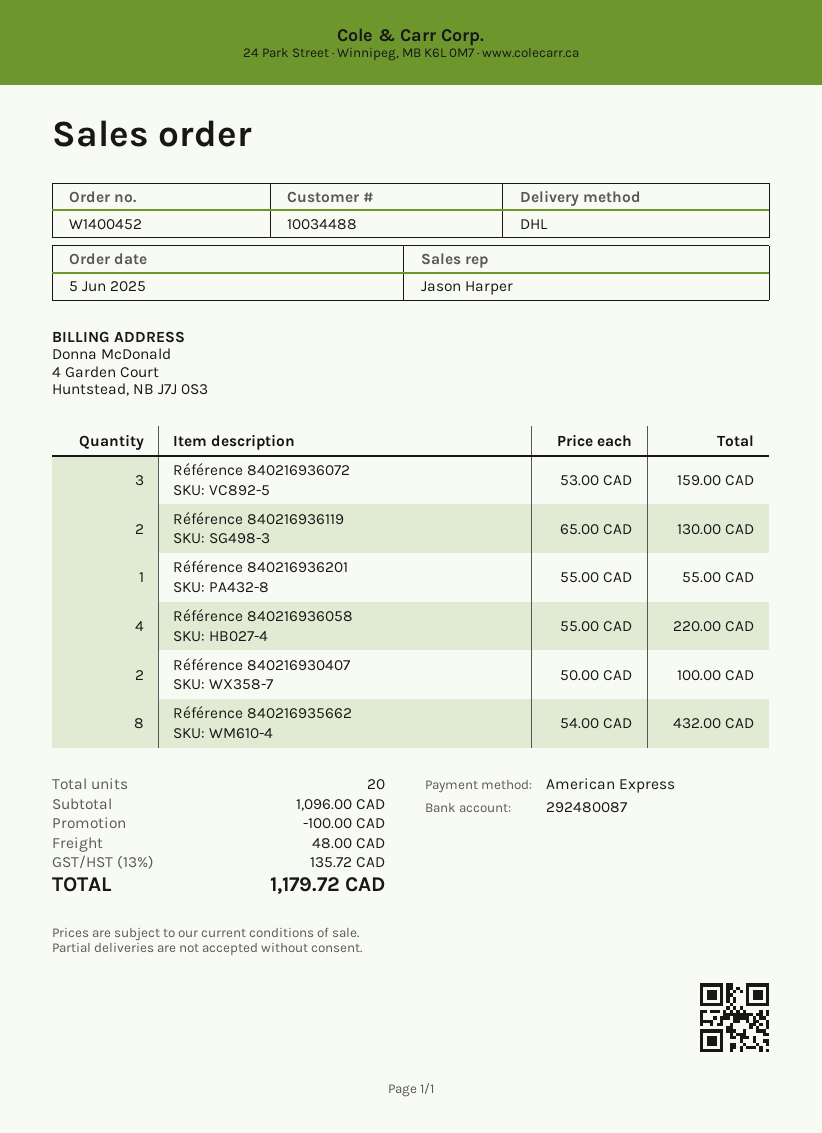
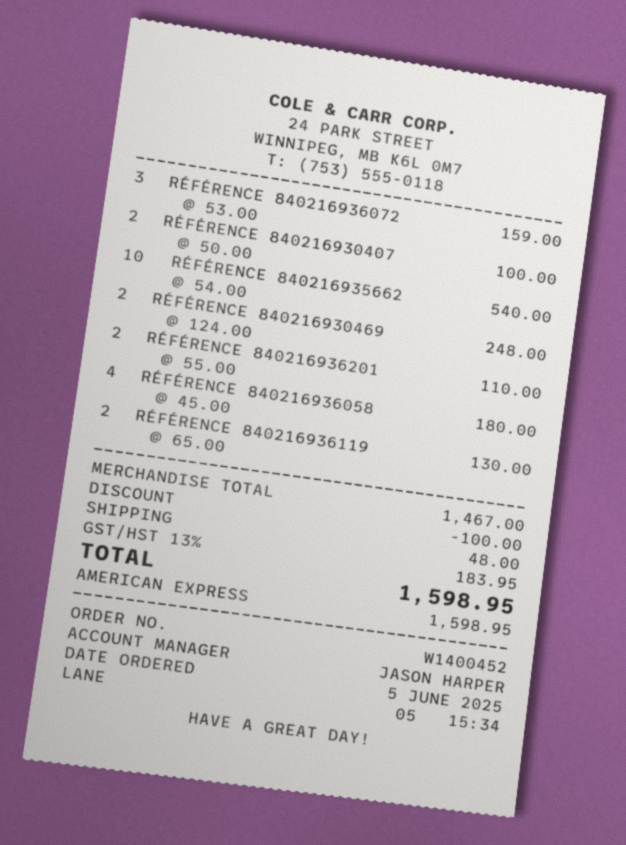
Référence 840216936201: 1 x 55.00 = 55.00 -> 2 x 55.00 = 110.00
Référence 840216936058: 4 x 55.00 = 220.00 -> 4 x 45.00 = 180.00
Référence 840216935662: 8 x 54.00 = 432.00 -> 10 x 54.00 = 540.00
RÉFÉRENCE 840216930469: none -> 2 x 124.00 = 248.00
subtotal: 1096.00 -> 1467.00
tax: 13% = 135.72 -> 13% = 183.95
total: 1179.72 -> 1598.95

------

» Task requirements
Type out each line of the records above exactly, skipping any pictures.

» Task solution
Référence 840216936201: 1 x 55.00 = 55.00 -> 2 x 55.00 = 110.00
Référence 840216936058: 4 x 55.00 = 220.00 -> 4 x 45.00 = 180.00
Référence 840216935662: 8 x 54.00 = 432.00 -> 10 x 54.00 = 540.00
RÉFÉRENCE 840216930469: none -> 2 x 124.00 = 248.00
subtotal: 1096.00 -> 1467.00
tax: 13% = 135.72 -> 13% = 183.95
total: 1179.72 -> 1598.95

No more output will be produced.